Agents who weren’t allowed to tell even their wives what they were doing talked about cases and themselves; why they joined the FBI, where they grew up, what their dreams and aspirations had been. The idea was to turn a red-hot beam on a very closed, but vital part of our government. Our host was John’s National Security Division, the most secret of all parts of the FBI. I ended up spending almost an entire year filming the show, commuting to New York from Washington on Mondays and returning on Fridays. The piece was a total success from a journalistic point of view and a morale booster for the agents and their families.

It’s pretty illustrative of John to go out on a limb and champion a documentary on the FBI, allowing access to its premises, including undercover and secret agents. It was one of the first projects he undertook with his new position in New York. He had arrived there only a few months after we started our research.

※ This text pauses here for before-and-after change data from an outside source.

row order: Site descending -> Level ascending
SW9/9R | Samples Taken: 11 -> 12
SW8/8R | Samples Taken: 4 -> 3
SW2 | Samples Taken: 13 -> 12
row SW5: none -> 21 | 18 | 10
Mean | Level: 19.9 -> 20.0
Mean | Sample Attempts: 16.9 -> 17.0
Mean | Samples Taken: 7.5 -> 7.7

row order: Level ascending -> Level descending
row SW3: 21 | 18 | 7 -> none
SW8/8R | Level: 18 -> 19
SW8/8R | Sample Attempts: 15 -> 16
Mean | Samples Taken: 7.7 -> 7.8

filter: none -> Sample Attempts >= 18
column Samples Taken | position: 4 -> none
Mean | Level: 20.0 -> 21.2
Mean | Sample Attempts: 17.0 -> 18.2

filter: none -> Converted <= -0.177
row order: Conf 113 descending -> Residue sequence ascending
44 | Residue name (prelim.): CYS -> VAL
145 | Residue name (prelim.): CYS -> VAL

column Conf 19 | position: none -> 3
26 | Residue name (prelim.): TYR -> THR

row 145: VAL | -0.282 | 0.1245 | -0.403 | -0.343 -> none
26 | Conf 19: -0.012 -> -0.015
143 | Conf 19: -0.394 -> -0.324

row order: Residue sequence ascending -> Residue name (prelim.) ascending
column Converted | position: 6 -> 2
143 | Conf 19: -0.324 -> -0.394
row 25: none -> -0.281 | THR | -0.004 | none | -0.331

I knew John well before I interviewed him, from the time he was in Washington as a section chief in the National Security Division. I had first met him there after I produced a documentary called “The New Face of Terrorism” for A&E’s Investigative Reports in 1993. I profiled the “Blind Sheik” Omar Abdel Rahman, and reported on the threat his teachings and followers posed to U.S. security. The day after I delivered the show to A&E, a bomb exploded at the World Trade Center. Rahman’s protege, Ramzi Yousef, was the mastermind of this attack. An international hunt tracked down a group of Muslim extremists who executed the attack. A few years later, in October 1995, Rahman was convicted of conspiracy against the U.S. for his part in the plot to blow up bridges, tunnels, the U.N., and the FBI’s New York office. Rahman, in prison, is a martyr to the cause of extremism, and his sons are leaders in Al Qaeda.

I had covered terrorism stemming from the Middle East since 1980, when I was a producer for ABC’s 20/20. John and I shared an interest in this area and a belief that the U.S. could suffer a tremendous blow from those who espoused a hatred of us and our society. Some found his zeal shrill and annoying. I found it reassuring.

John could be utterly charming or totally devastating. He could wither with a look, suffering fools badly. He was openly contemptuous of people he didn’t think pushed the envelope or themselves. He thought so quickly he often finished my sentences. I knew when he disagreed with me by catching an amused flicker in his eyes.

John had old-fashioned values. He was patriotic. He was religious, never missing a Sunday mass. He told me that he was so poor growing up, he had done every job, including cleaning bathrooms. He went to the FBI at age 18 and became a tour guide. The Bureau was his life; they sent him to college at American University.

Behind the bluster, John was a gentle soul. He might not admit it, but I think he would rather light a candle than curse the darkness.

John and I were friends. We were able to communicate directly, without artifice. We trusted each other and knew each other’s limits. For years John had told me that Osama bin Laden was an enormous threat to the U.S. and that I should do a documentary about him. And for years I told him that Americans weren’t interested. We were both right.